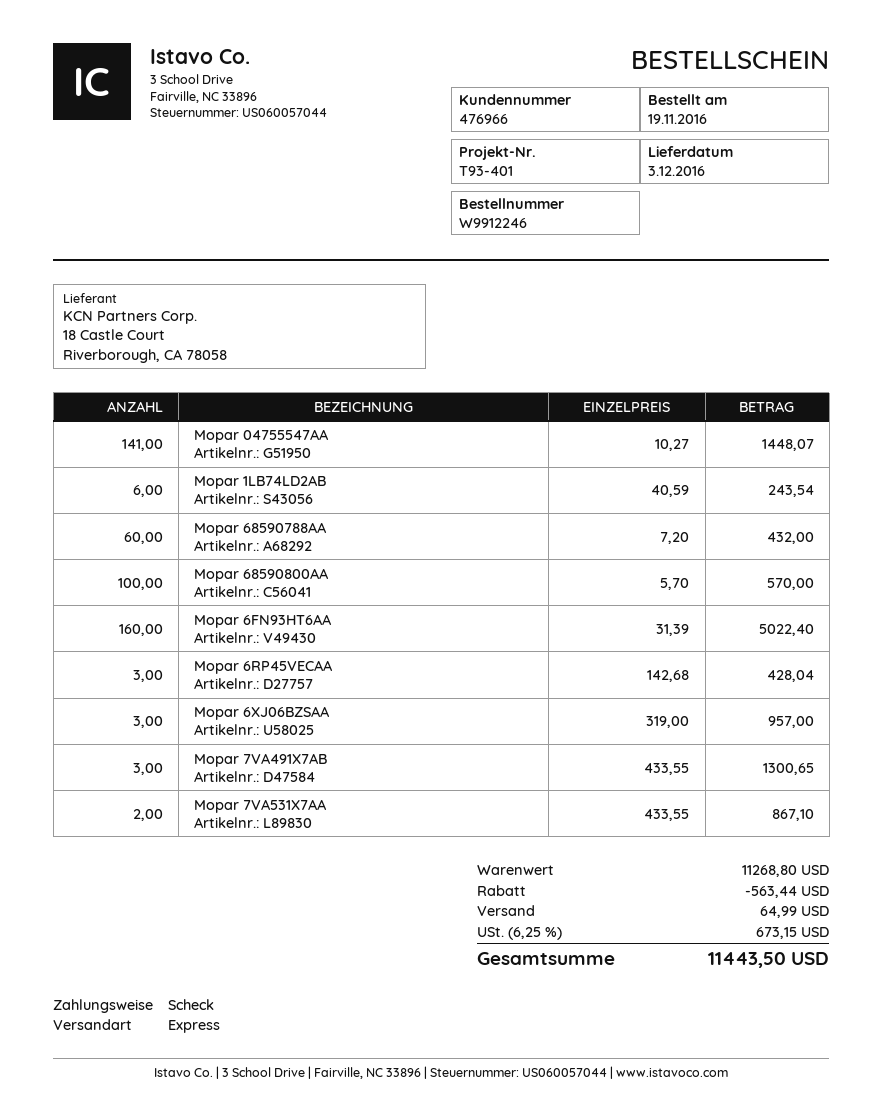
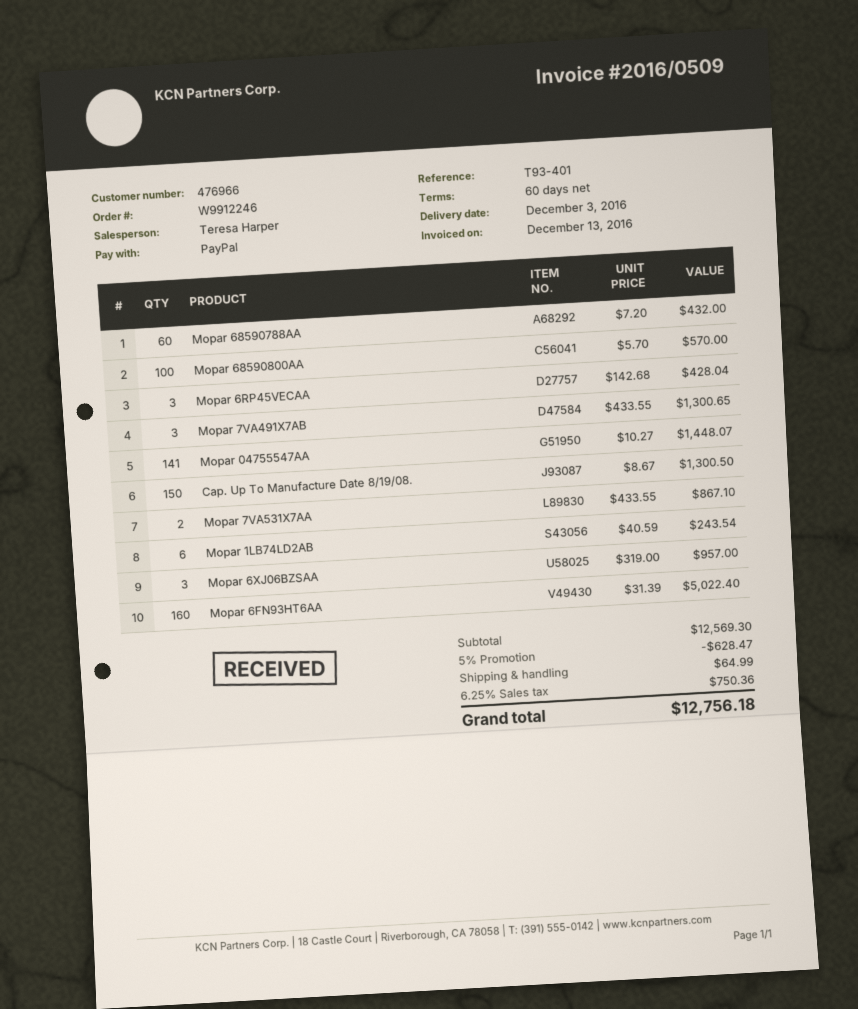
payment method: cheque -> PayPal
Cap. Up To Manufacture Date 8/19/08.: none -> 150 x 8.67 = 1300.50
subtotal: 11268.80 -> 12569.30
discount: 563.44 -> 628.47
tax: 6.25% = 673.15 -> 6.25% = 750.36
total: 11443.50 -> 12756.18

...

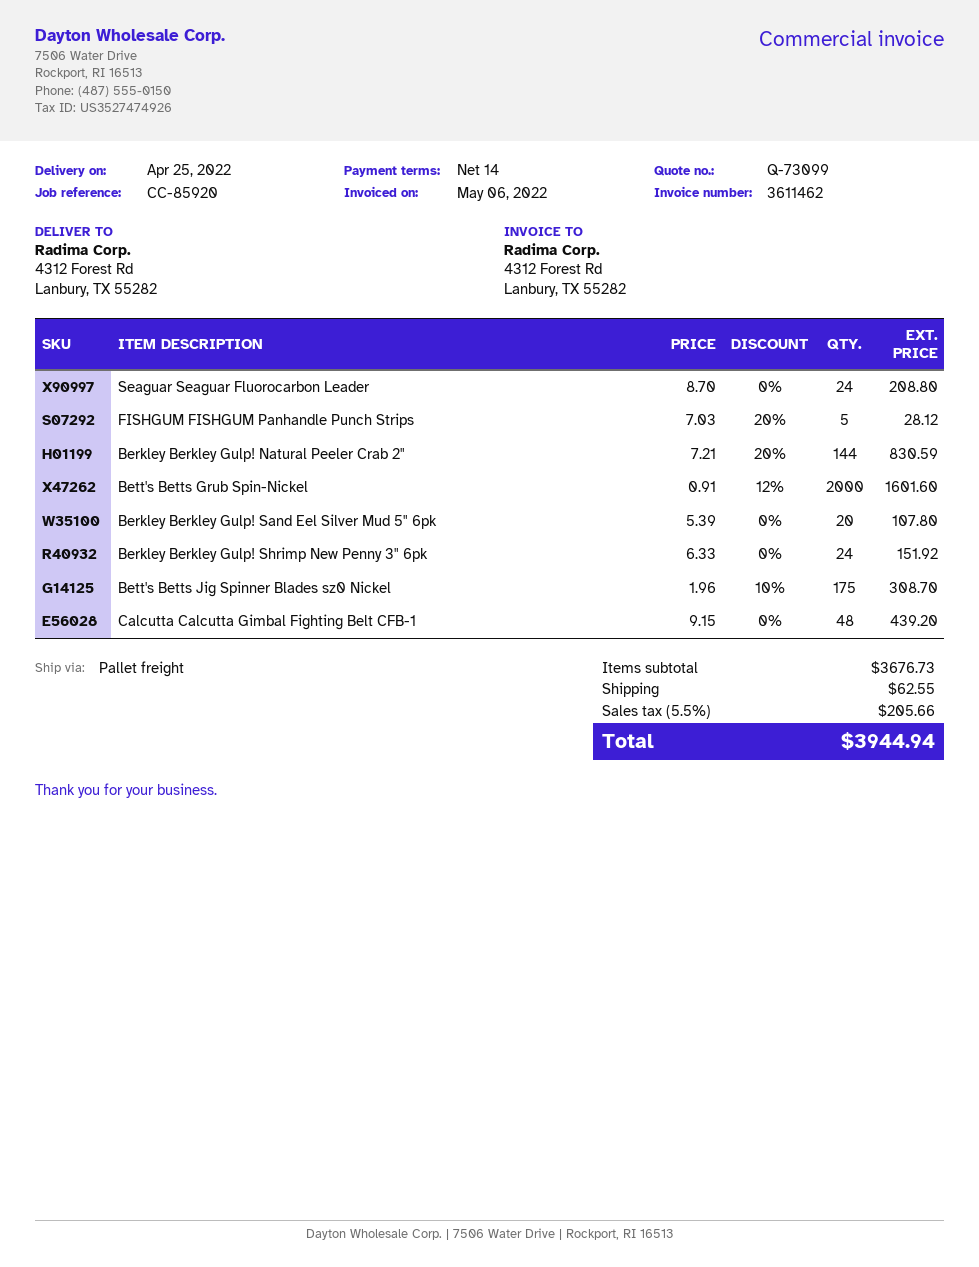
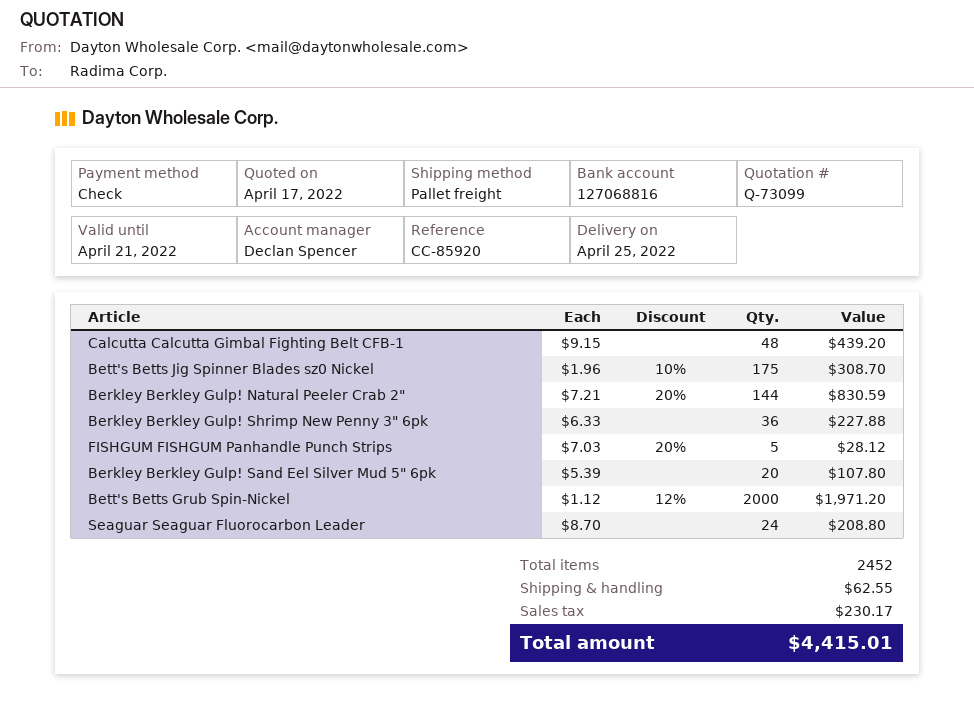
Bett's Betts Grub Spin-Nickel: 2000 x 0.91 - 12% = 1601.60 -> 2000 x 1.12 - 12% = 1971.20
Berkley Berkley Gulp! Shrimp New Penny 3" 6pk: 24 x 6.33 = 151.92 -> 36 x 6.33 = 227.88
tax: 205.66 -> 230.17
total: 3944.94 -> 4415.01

...

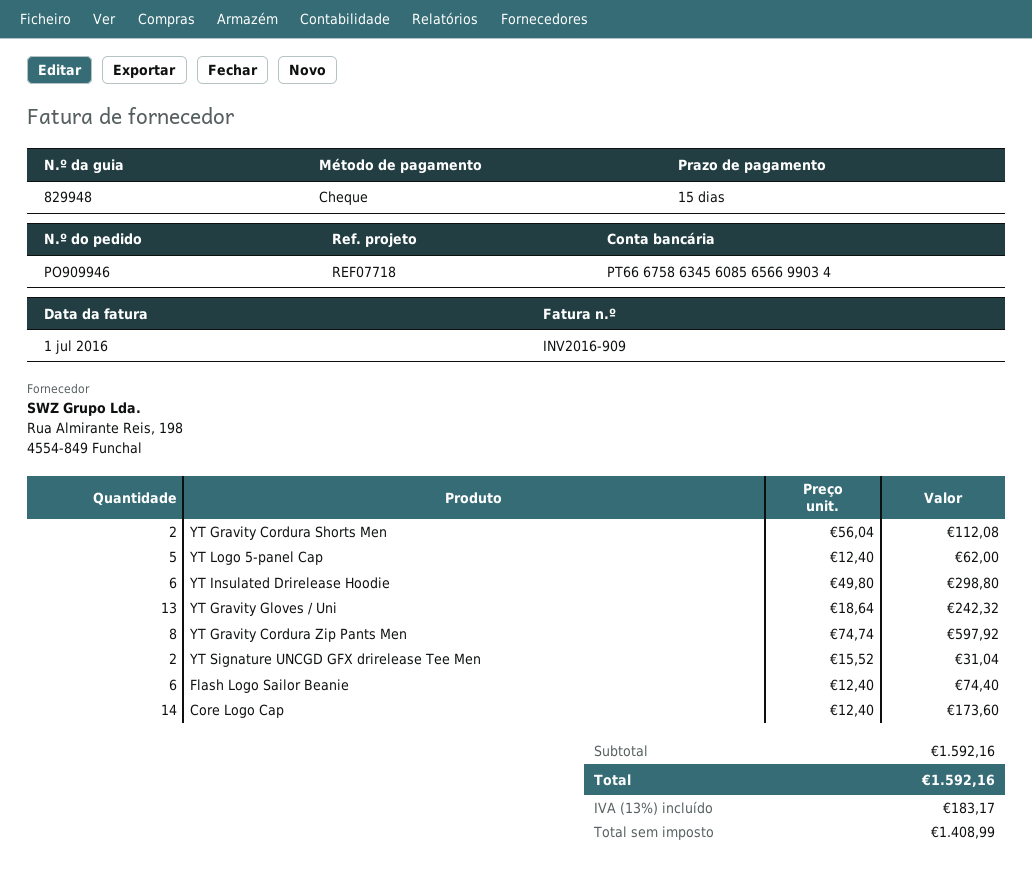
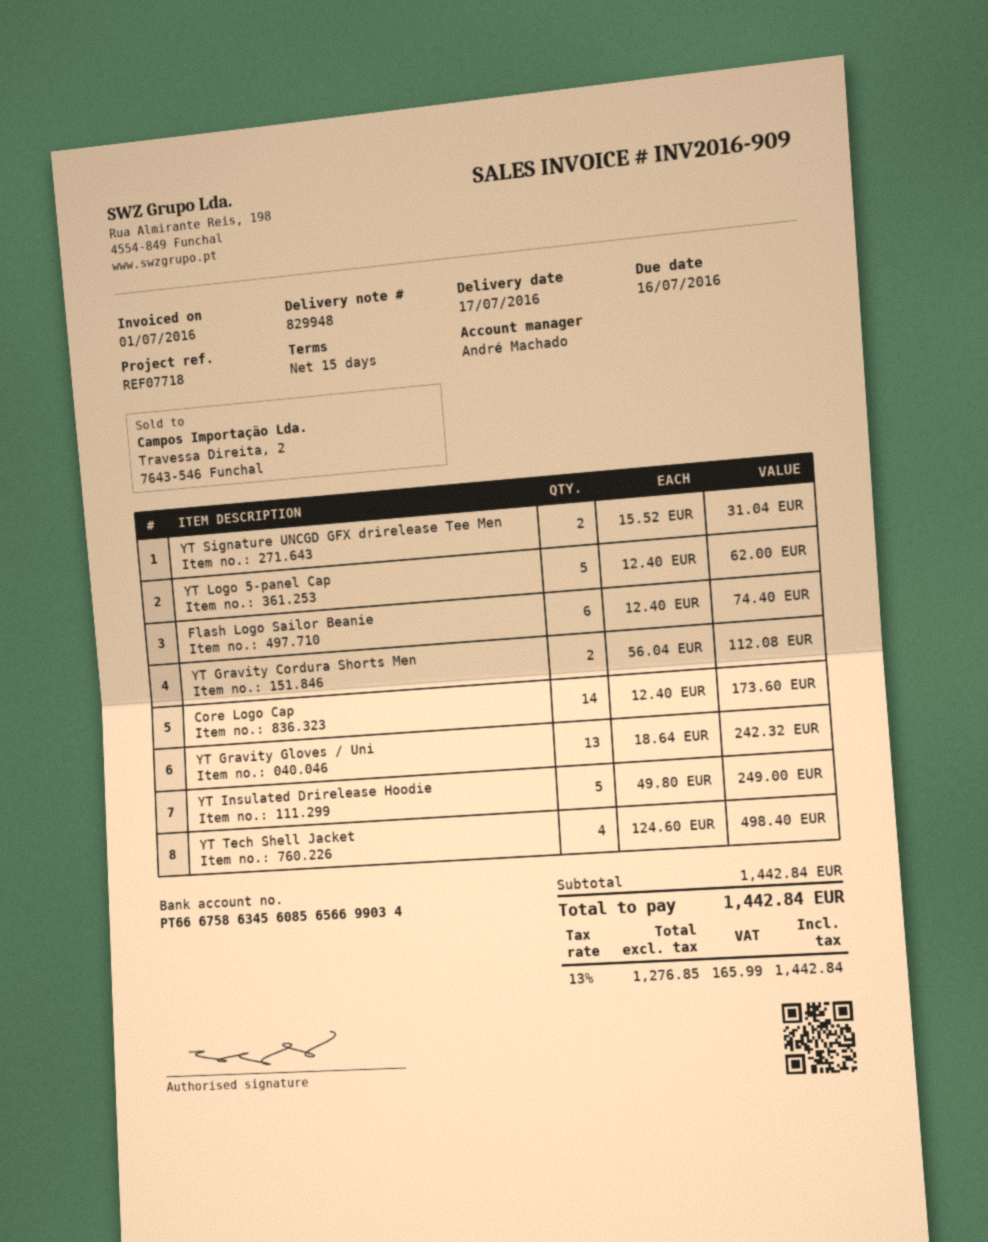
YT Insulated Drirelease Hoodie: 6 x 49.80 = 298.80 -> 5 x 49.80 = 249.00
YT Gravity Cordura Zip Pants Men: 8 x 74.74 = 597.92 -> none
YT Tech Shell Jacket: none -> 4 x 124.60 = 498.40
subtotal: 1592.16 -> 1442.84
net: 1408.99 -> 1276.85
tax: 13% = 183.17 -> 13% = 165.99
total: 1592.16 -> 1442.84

- HOW TO COMPLETE THIS TASK -
Scan the lines above for "discount: 563.44 -> 628.47" and for "total: 11443.50 -> 12756.18". Repeat exactly the line holding each of them and every line in between.

- TASK OUTPUT -
discount: 563.44 -> 628.47
tax: 6.25% = 673.15 -> 6.25% = 750.36
total: 11443.50 -> 12756.18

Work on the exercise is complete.